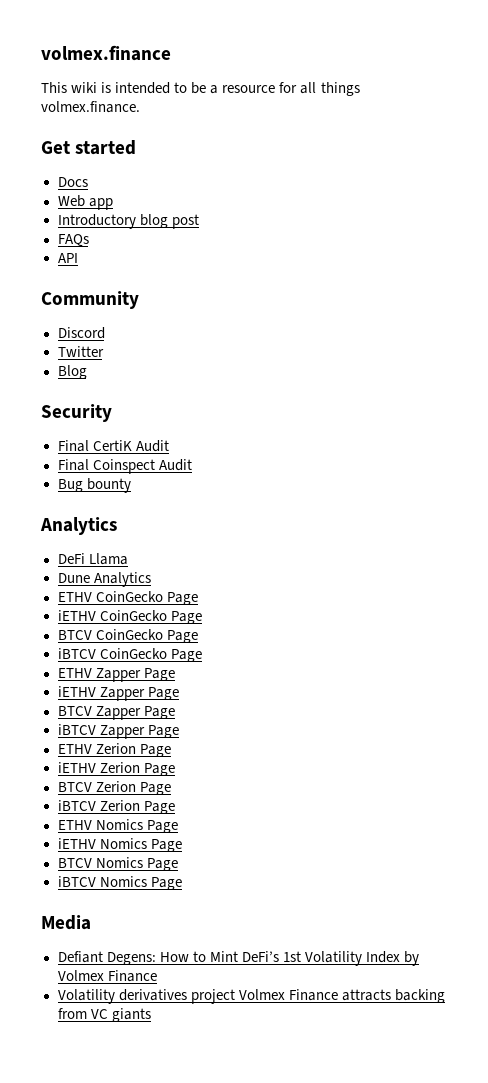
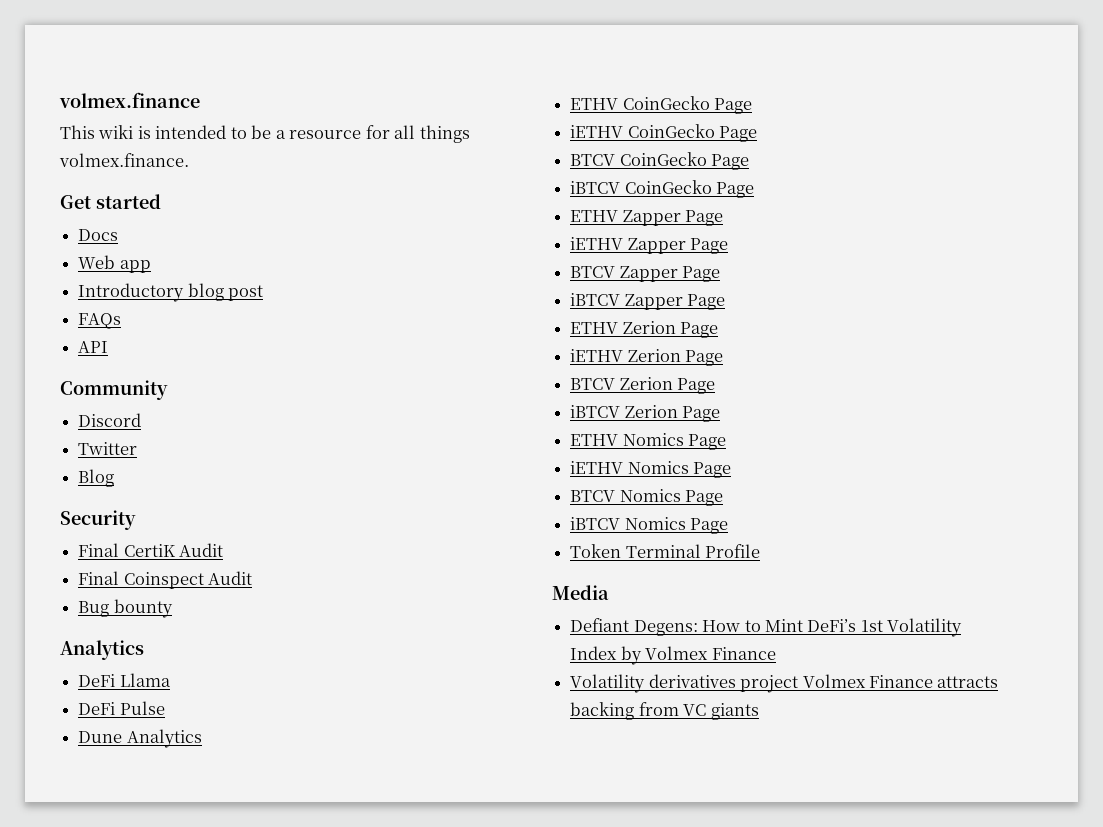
+ DeFi Pulse
+ Token Terminal Profile

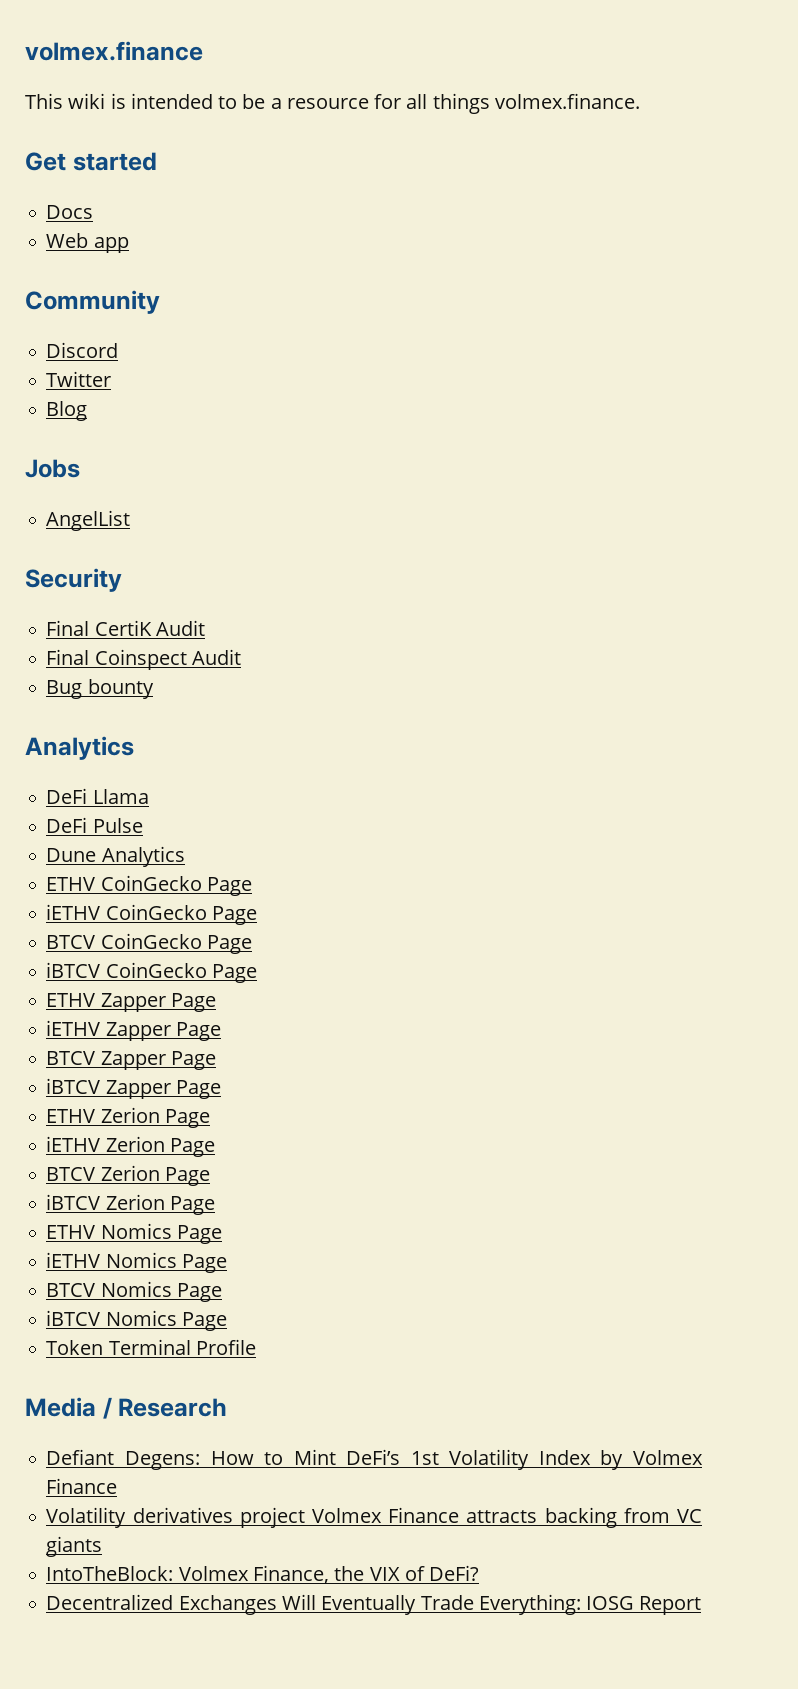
- Introductory blog post
- FAQs
- API
+ Jobs
+ AngelList
- Media
+ Media / Research
+ IntoTheBlock: Volmex Finance, the VIX of DeFi?
+ Decentralized Exchanges Will Eventually Trade Everything: IOSG Report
^^^^^^^^^^^^^^^^
§ EXERCISE DESCRIPTION: An exact copy of the listing is required, with every image removed.

§ RESPONSE TO THE TASK:
+ DeFi Pulse
+ Token Terminal Profile

- Introductory blog post
- FAQs
- API
+ Jobs
+ AngelList
- Media
+ Media / Research
+ IntoTheBlock: Volmex Finance, the VIX of DeFi?
+ Decentralized Exchanges Will Eventually Trade Everything: IOSG Report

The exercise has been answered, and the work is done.